Kyrgios is still just 23, which in tennis terms is barely above nappy-changing age. The fact that he thinks he has ‘left it a little too long’ suggests he knows the gravity of the problem, and that he is truly sorry for his past actions. But someone needs to tell him that he hasn’t left it too long; with the right treatment, he could well go on to craft a great career for himself.

No matter what you may have thought of Kyrgios as a person all this while, you can’t deny that he is a freak talent – arguably one of the most gifted players to have arrived on the scene since Roger Federer. There’s always been a feeling in tennis circles that if Kyrgios put his mind to the task, he’d be a world-beater. So if he does conquer his inner demons and become more focused on the court, what’s stopping him from becoming a multiple Grand Slam champion? Nothing, really.

It is important to remember too, however, that there is more to life than tennis. Kyrgios has repeatedly said in the past that he likes basketball more than tennis. And you know what? That’s perfectly alright. If he wants to play basketball or even Pokemon Go instead of tennis, that’s entirely his call.

Kyrgios doesn’t owe anyone a glittering career in tennis. If he achieves great things in the sport, that would be to his credit. And if he doesn’t, well, it wouldn’t be the end of the world.

“I’ve got to go out there and just be happy and enjoy myself and tennis. I think when everything lines up in my life, tennis will take care of itself. I’m just trying to enjoy myself again and get ready for a big 2019.”

Based on those words alone, there seems to be no doubt that Kyrgios is committed to the cause. But some have expressed reservations about the genuineness of his words, mainly because in the past he has occasionally failed to follow up on his promises. In late 2017, for instance, he penned a moving description of his new purpose in life, which seemed thoroughly at odds with his subsequent antics on the court.

“I know what it’s all for now. You’ve probably heard me say a few times over the years that I don’t want tennis badly enough. But when I’m working on the NK Foundation and our Melbourne facility, I cast my mind forward to all the disadvantaged kids I’ll be helping. I’m playing for them now,” he had said in October last year. But if he was determined to get more serious about his tennis so that he could help more underprivileged children get the help they needed, that didn’t show in the performances he put up in 2018.

Should we doubt him again now that he has opened up about his mental health? We could, but we shouldn’t.

The need for a transparent discussion on mental health has never been stronger than it is now. Millions of people all over the world are suffering from the crippling effects of depression, anxiety and bipolar disorder, but they are still unable to get the treatment they need – because even though we are in 2018, we haven’t yet gotten rid of the stigma and dismissiveness with which we look at mental illness.

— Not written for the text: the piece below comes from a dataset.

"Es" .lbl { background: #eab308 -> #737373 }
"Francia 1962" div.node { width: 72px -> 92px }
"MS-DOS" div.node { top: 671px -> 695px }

So now is not the time to cast aspersions on Kyrgios’ intentions. Instead, now is the time to truly make a difference through patience and understanding. The sport of tennis has a unique opportunity – it can teach the world how to deal with mental health problems, and it can also help an extraordinary talent reach the heights he is destined for. All it needs to do is express support for Kyrgios as he goes through his journey of treatment and self-discovery.

As part of the tennis world, we have a job on our hands right now. And the first step? Vowing never to laugh at Kyrgios again.